EXERCISE OBJECTIVE: Below are entries; work out how many of their lines hold "margin", giving only that number.

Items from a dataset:
■ ■ ■ ■ ■ ■ ■

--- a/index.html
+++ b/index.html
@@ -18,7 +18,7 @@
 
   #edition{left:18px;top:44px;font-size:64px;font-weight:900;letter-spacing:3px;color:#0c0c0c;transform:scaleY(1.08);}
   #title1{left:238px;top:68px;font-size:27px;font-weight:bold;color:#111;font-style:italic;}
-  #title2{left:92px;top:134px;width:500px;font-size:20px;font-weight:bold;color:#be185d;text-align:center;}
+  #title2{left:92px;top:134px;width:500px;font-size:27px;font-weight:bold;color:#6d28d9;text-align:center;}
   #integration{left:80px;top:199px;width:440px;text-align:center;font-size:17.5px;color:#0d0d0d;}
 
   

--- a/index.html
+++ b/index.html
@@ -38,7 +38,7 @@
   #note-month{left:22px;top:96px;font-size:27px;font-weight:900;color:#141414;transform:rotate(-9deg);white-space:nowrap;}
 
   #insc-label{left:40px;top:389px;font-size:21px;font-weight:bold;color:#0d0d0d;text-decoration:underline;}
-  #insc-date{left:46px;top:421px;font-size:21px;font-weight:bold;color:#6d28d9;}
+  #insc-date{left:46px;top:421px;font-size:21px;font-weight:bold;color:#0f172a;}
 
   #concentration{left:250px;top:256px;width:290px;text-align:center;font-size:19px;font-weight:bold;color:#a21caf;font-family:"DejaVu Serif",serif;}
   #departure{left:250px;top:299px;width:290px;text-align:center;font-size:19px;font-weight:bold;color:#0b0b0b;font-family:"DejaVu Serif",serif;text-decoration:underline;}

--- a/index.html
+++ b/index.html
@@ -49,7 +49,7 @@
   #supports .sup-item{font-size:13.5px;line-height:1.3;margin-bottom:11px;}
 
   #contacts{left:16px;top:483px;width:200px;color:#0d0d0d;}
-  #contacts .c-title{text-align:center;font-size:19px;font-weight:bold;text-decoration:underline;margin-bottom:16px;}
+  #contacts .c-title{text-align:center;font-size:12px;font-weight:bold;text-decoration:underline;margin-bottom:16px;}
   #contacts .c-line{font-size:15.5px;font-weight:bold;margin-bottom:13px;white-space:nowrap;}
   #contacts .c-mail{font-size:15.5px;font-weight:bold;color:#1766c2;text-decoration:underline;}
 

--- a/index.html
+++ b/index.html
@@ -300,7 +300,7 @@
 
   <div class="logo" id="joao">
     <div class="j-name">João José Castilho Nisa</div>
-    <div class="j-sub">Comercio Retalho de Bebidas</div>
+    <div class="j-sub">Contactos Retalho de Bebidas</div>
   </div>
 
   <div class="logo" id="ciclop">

■ ■ ■ ■ ■ ■ ■

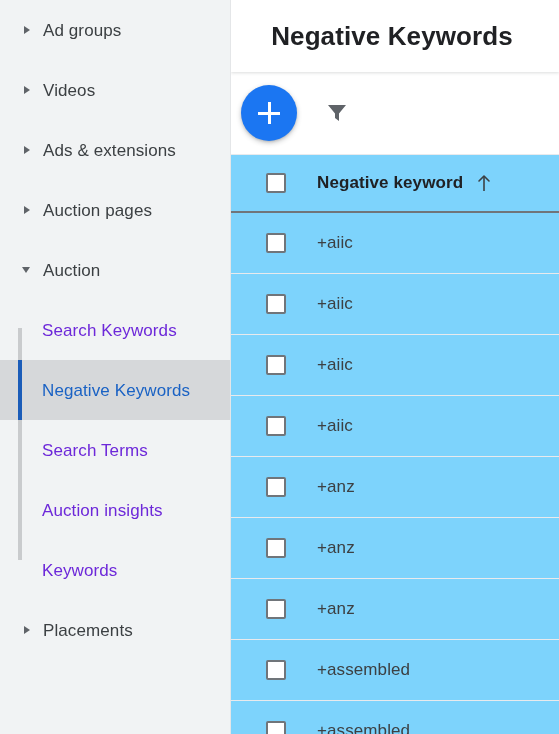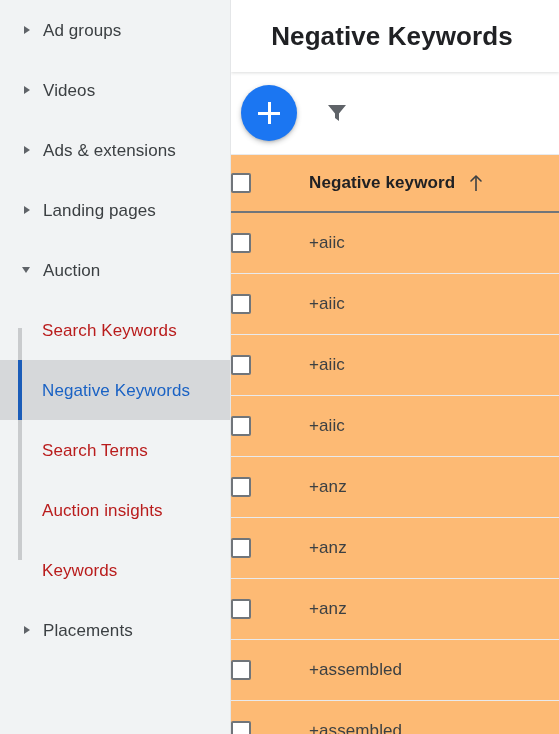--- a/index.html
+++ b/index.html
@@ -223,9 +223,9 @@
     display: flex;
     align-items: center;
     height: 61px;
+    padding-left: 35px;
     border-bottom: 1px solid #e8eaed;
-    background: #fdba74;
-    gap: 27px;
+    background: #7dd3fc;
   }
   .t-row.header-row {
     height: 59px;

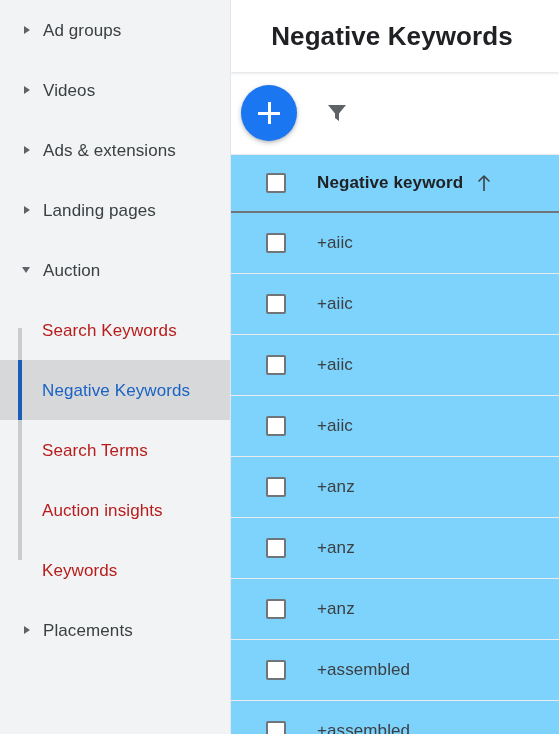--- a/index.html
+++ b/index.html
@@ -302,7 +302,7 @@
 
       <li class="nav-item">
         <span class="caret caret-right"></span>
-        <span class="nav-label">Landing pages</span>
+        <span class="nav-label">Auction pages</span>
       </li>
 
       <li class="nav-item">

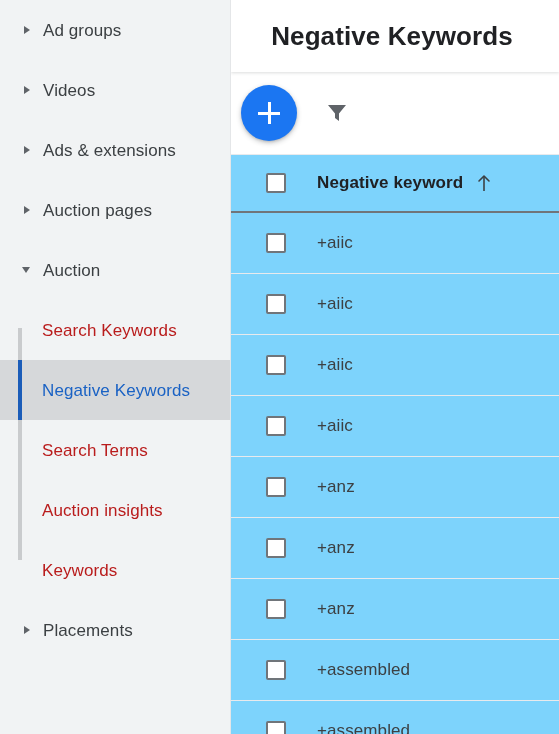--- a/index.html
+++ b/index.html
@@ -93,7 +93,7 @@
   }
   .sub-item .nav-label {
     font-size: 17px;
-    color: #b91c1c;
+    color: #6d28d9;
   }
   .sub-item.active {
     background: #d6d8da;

■ ■ ■ ■ ■ ■ ■

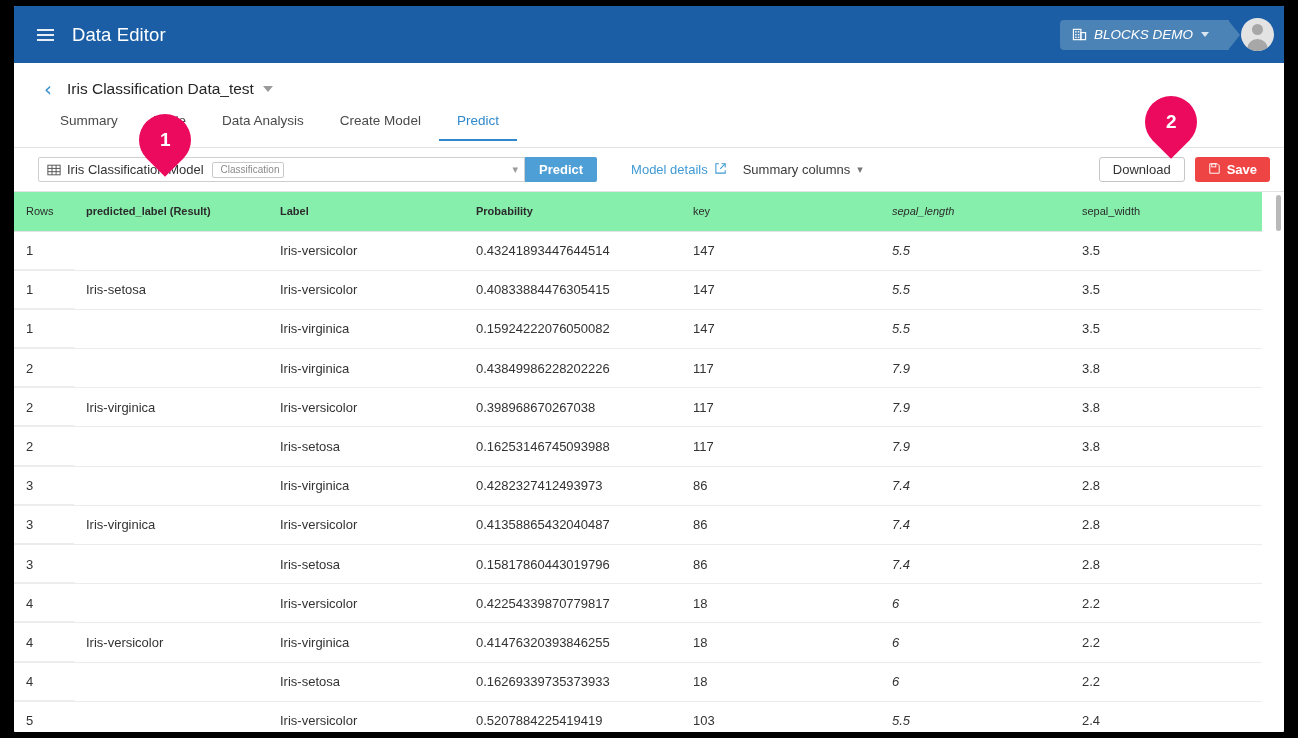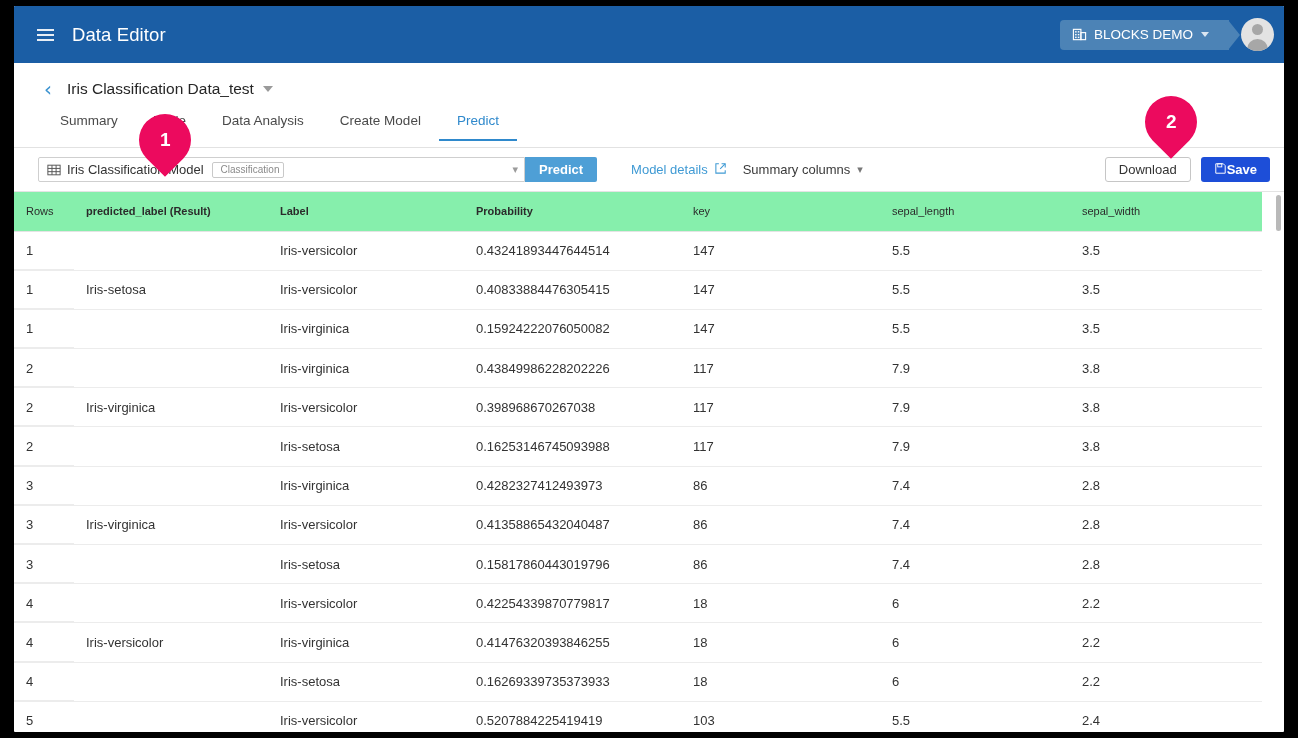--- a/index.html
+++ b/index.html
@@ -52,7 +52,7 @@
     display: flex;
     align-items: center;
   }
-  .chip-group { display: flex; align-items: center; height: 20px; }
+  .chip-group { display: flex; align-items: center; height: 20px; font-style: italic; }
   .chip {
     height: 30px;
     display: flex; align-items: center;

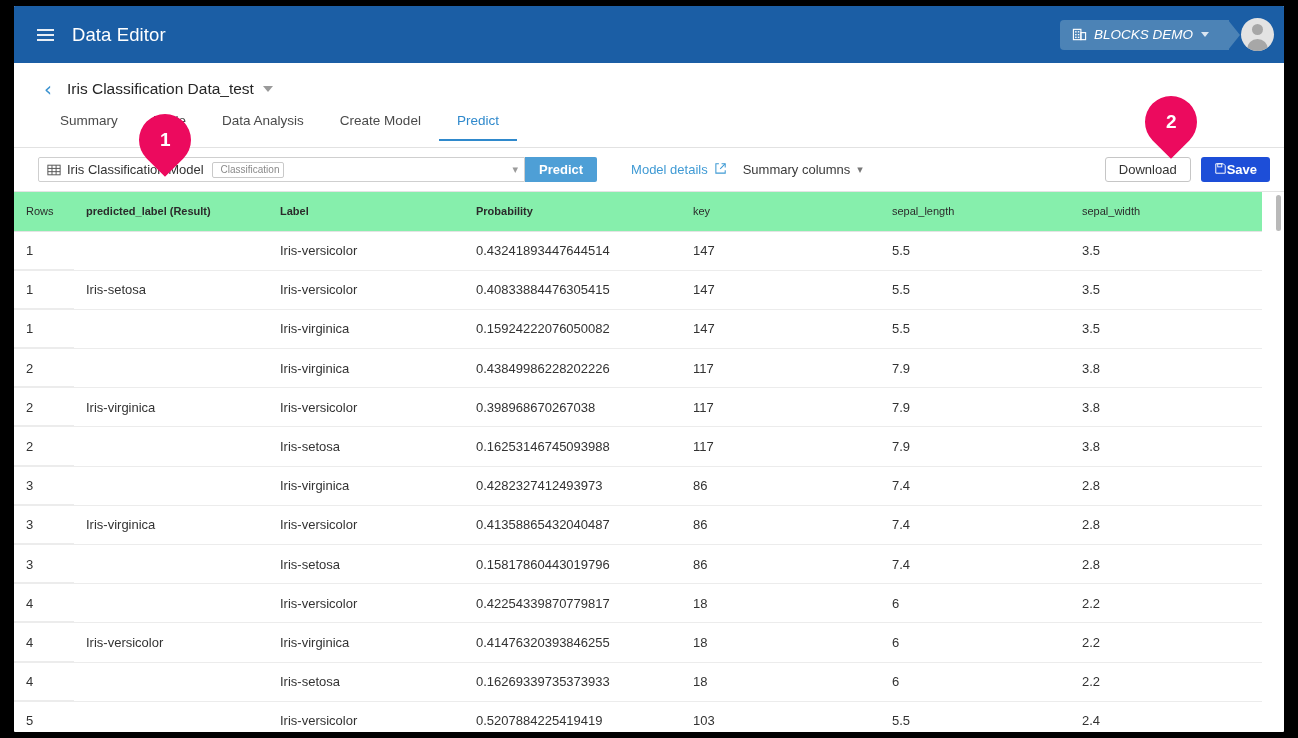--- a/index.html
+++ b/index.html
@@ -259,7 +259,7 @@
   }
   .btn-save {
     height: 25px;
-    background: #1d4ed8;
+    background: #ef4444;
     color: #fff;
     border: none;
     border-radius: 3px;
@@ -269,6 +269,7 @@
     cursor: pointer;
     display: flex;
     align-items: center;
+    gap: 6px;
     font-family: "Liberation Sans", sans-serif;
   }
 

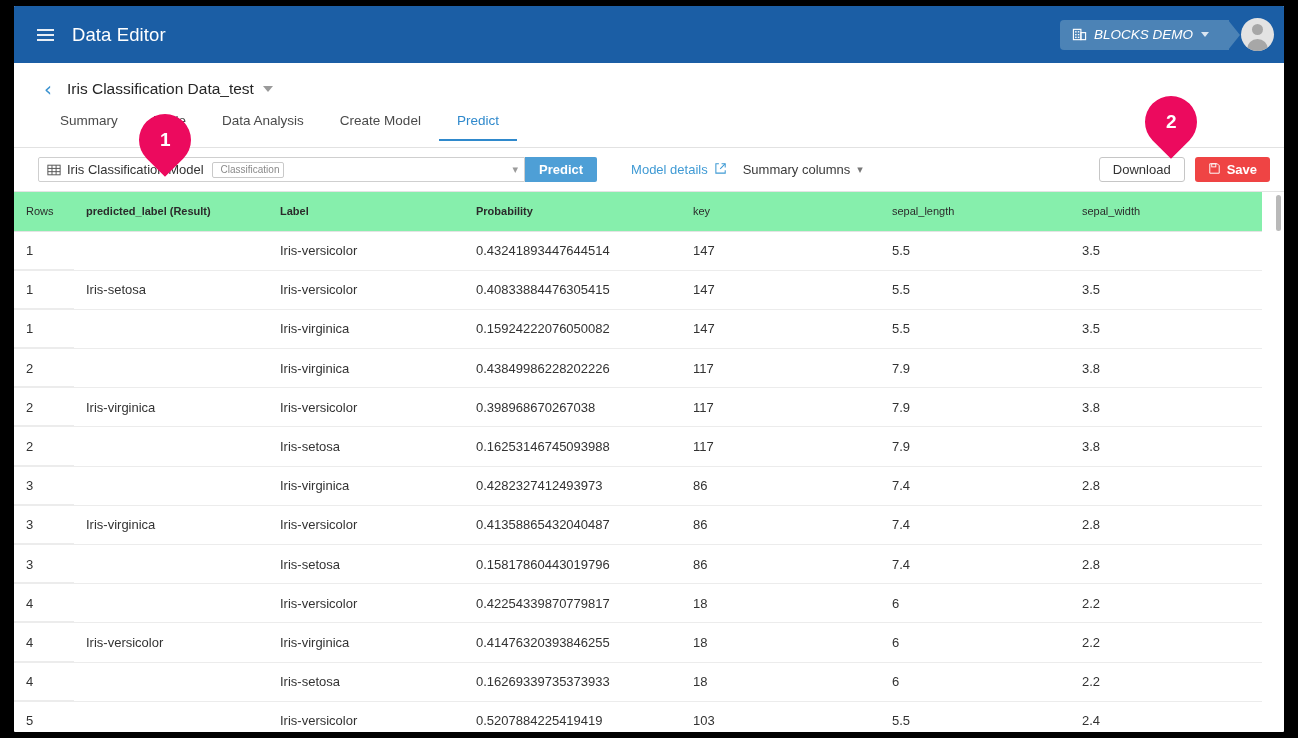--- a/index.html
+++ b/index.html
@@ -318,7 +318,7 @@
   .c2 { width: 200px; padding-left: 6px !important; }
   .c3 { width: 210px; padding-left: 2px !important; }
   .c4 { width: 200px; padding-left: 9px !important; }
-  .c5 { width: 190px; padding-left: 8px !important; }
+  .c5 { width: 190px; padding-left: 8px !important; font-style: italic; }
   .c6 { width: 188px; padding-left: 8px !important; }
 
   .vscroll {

■ ■ ■ ■ ■ ■ ■

FINISHED TASK: 4